Fix Patient Drive Payment Model

RUG v. PDPM

There is hope that CMS will fix reimbursement rates associated with the Patient Drive Payment Model (PDPM). PDPM replaced the Resource Utilization Group – Version IV (RUGS-IV) on Oct. 1, 2019. PDPM is a case-mix model that relies on the accurate assessment and coding of over 150 items on the SNF minimum data set (MDS) patient assessment instrument.

It was designed to shift incentives away from therapy volume and toward treating patient needs. Unfortunately, therapy services declined. Skilled nursing patients received about 13% fewer therapy minutes after the onset of the Patient-Driven Payment Model in October 2019.

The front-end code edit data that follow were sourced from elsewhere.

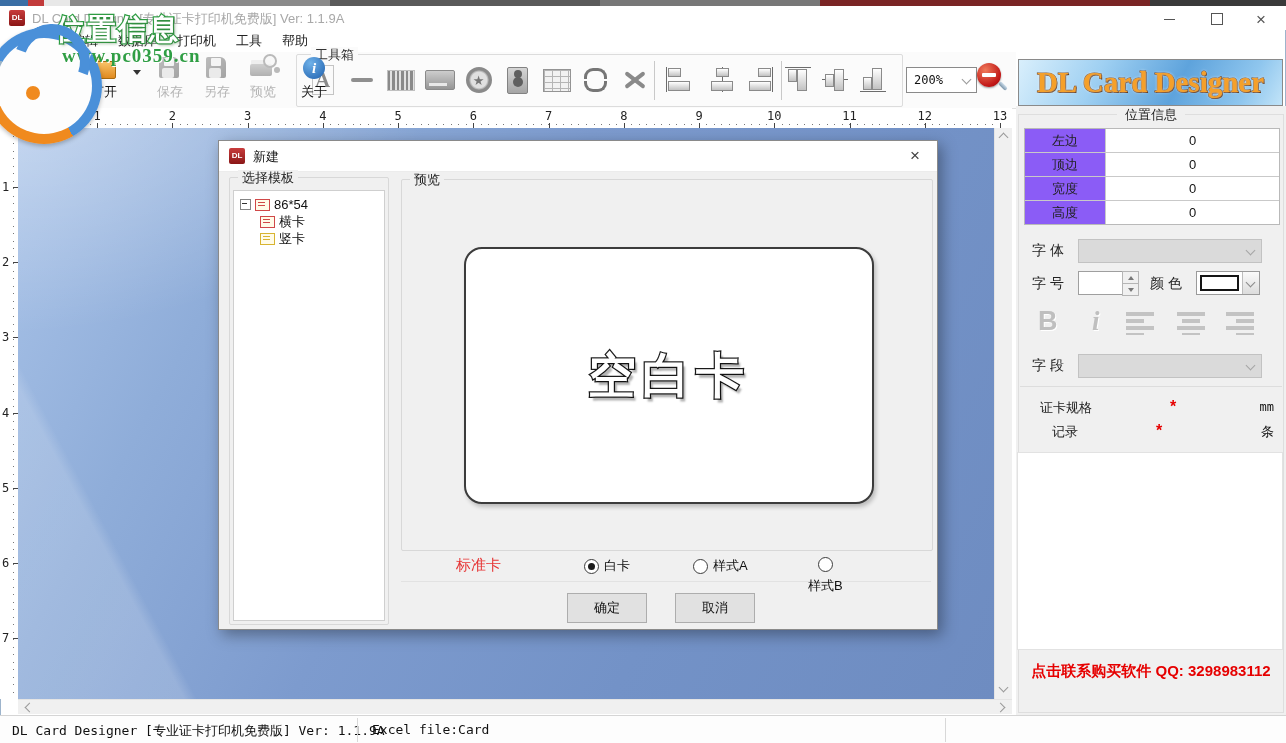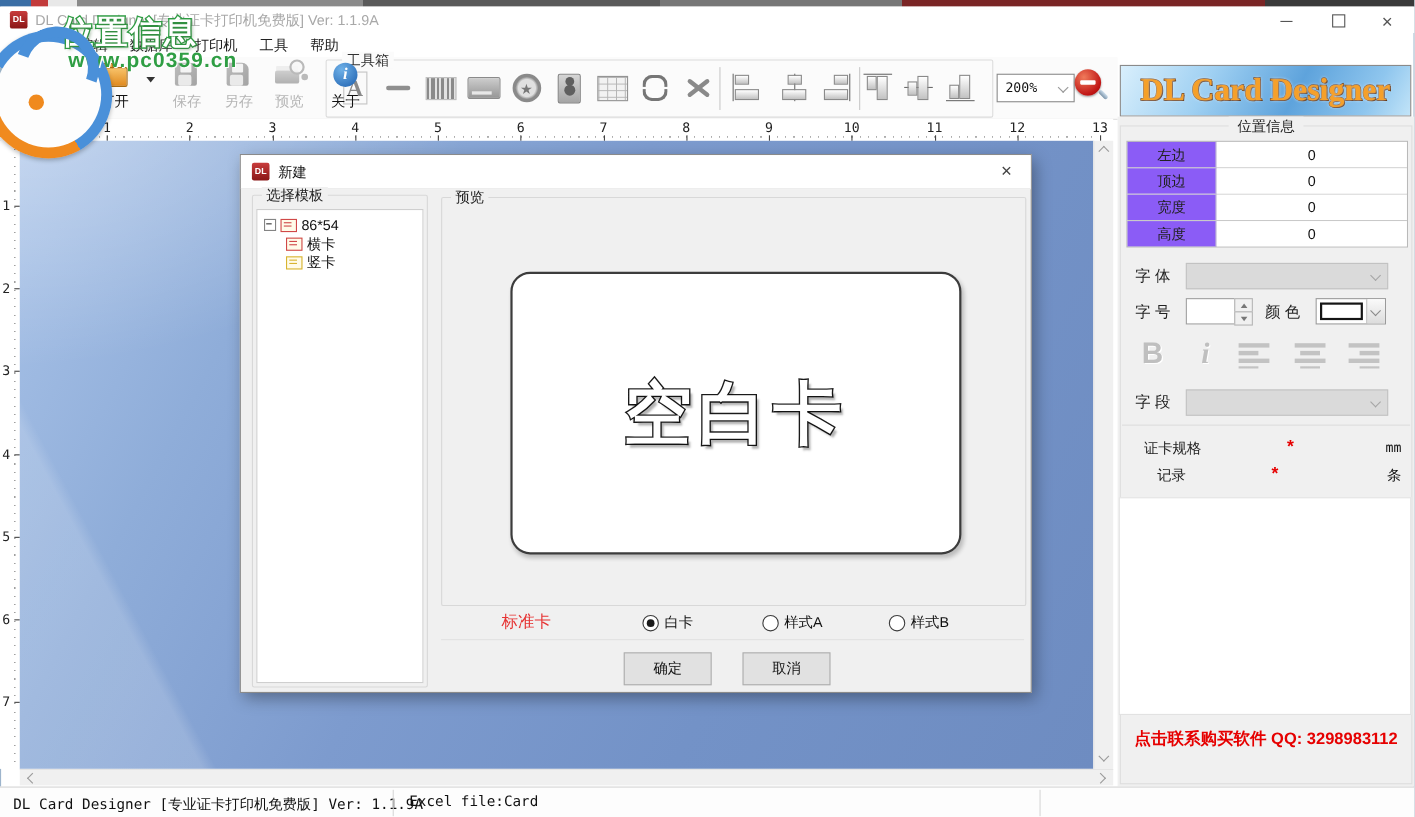--- a/index.html
+++ b/index.html
@@ -219,7 +219,7 @@
   #wm-dot{position:absolute;left:26px;top:86px;width:14px;height:14px;border-radius:50%;background:#f08a1e;z-index:2}
   #wm-text1{position:absolute;left:56px;top:10px;font-size:29px;font-weight:bold;letter-spacing:2px;color:#fff;white-space:nowrap;
     -webkit-text-stroke:2.4px #2f9e44;paint-order:stroke fill;text-shadow:2px 2px 3px rgba(60,110,60,.45)}
-  #wm-text2{position:absolute;left:62px;top:45px;font-family:Liberation Sans, sans-serif;font-weight:bold;font-size:19px;
+  #wm-text2{position:absolute;left:62px;top:45px;font-family:Liberation Serif, serif;font-weight:bold;font-size:19px;
     letter-spacing:1px;color:#2f9e44;text-shadow:1px 1px 0 #fff;white-space:nowrap}
   .sarr{color:#9a9a9a}
 </style>

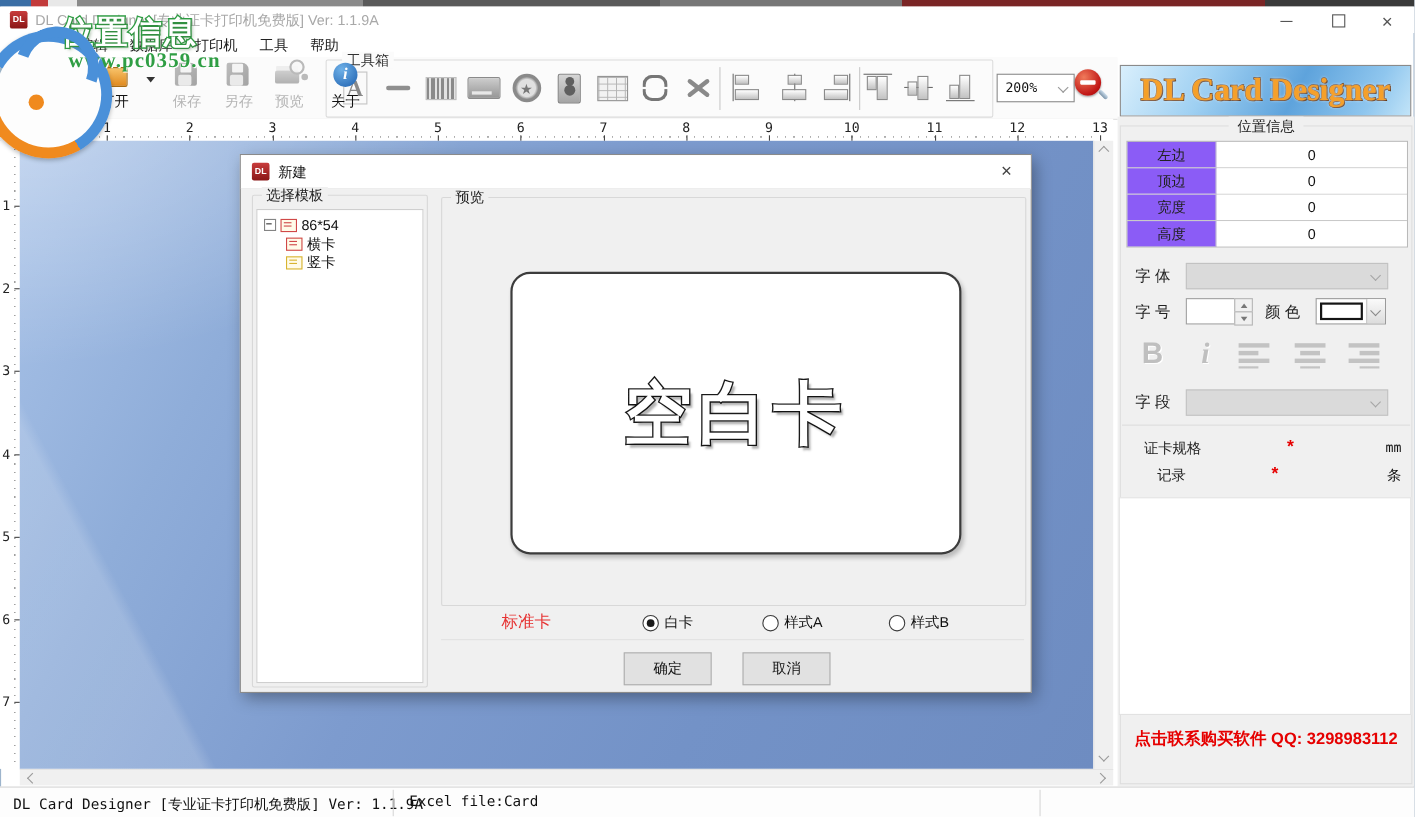--- a/index.html
+++ b/index.html
@@ -197,7 +197,7 @@
   #pv-group{left:182px;top:38px;width:530px;height:370px}
   #pv-card{position:absolute;left:62px;top:67px;width:406px;height:253px;background:#fff;border:2px solid #3c3c3c;border-radius:18px;
     box-shadow:2px 3px 4px rgba(0,0,0,.22);display:flex;align-items:center;justify-content:center}
-  #pv-card span{font-size:62px;font-weight:bold;letter-spacing:6px;color:#fff;
+  #pv-card span{font-size:48px;font-weight:bold;letter-spacing:6px;color:#fff;
     -webkit-text-stroke:2.5px #1a1a1a;paint-order:stroke fill;text-shadow:3px 4px 2px rgba(0,0,0,.30)}
   #radio-strip{position:absolute;left:182px;top:408px;width:530px;height:32px;border-bottom:1px solid #e2e2e2}
   #std-label{position:absolute;left:55px;top:7px;color:#e63333;font-size:15px}

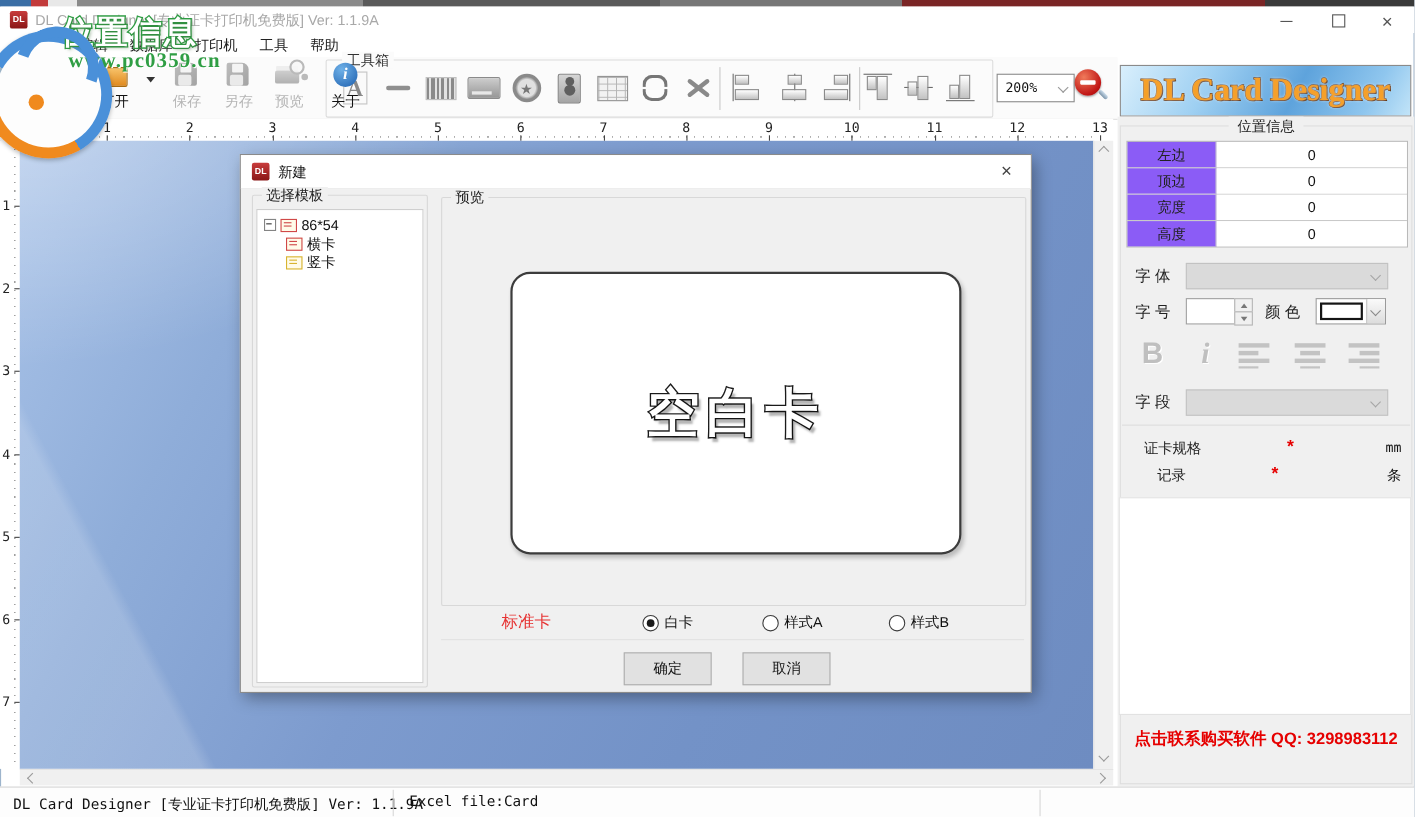--- a/index.html
+++ b/index.html
@@ -496,7 +496,7 @@
           <span class="radio"></span>
           <span>样式A</span>
         </label>
-        <label class="radio-item" style="left: 407px;">
+        <label class="radio-item" style="left: 407px; flex-direction: column;">
           <span class="radio"></span>
           <span>样式B</span>
         </label>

Census Declines, Revenue Increases?

CMS created PDPM to maintain the same spending amount as the old RUGS system as well, but instead saw a staggering 5% increase in overall revenue gains; that translates to about $1.7 billion. Medicare revenue per patient day (RPPD) increased 7% in 2020 under PDPM, compared to 2019.

The industry manipulated assessments to exploit the new reimbursement model. For example, as depicted in graph, prior to PDPM, only about four percent of residents had depression on admission but rose to double digits beginning October 2019 when PDPM started.

COVID-19 also impacted usage of the new payment model. Median occupancy was 77.5% in 2020, down from 85% in 2019. From the second through fourth financial quarter of 2020, the COVID diagnosis billing code was overwhelmingly the top code used by skilled nursing providers: 14.4%, 13% and 18.9% for these three quarters respectively. Census dropped but revenue went up because of the bailouts.

Usually CMS issues its proposed rule in April and finalizes that rule in July. Any fix will reduce payments which are higher than desired. They were in place for a few months before the pandemic and were a complete failure.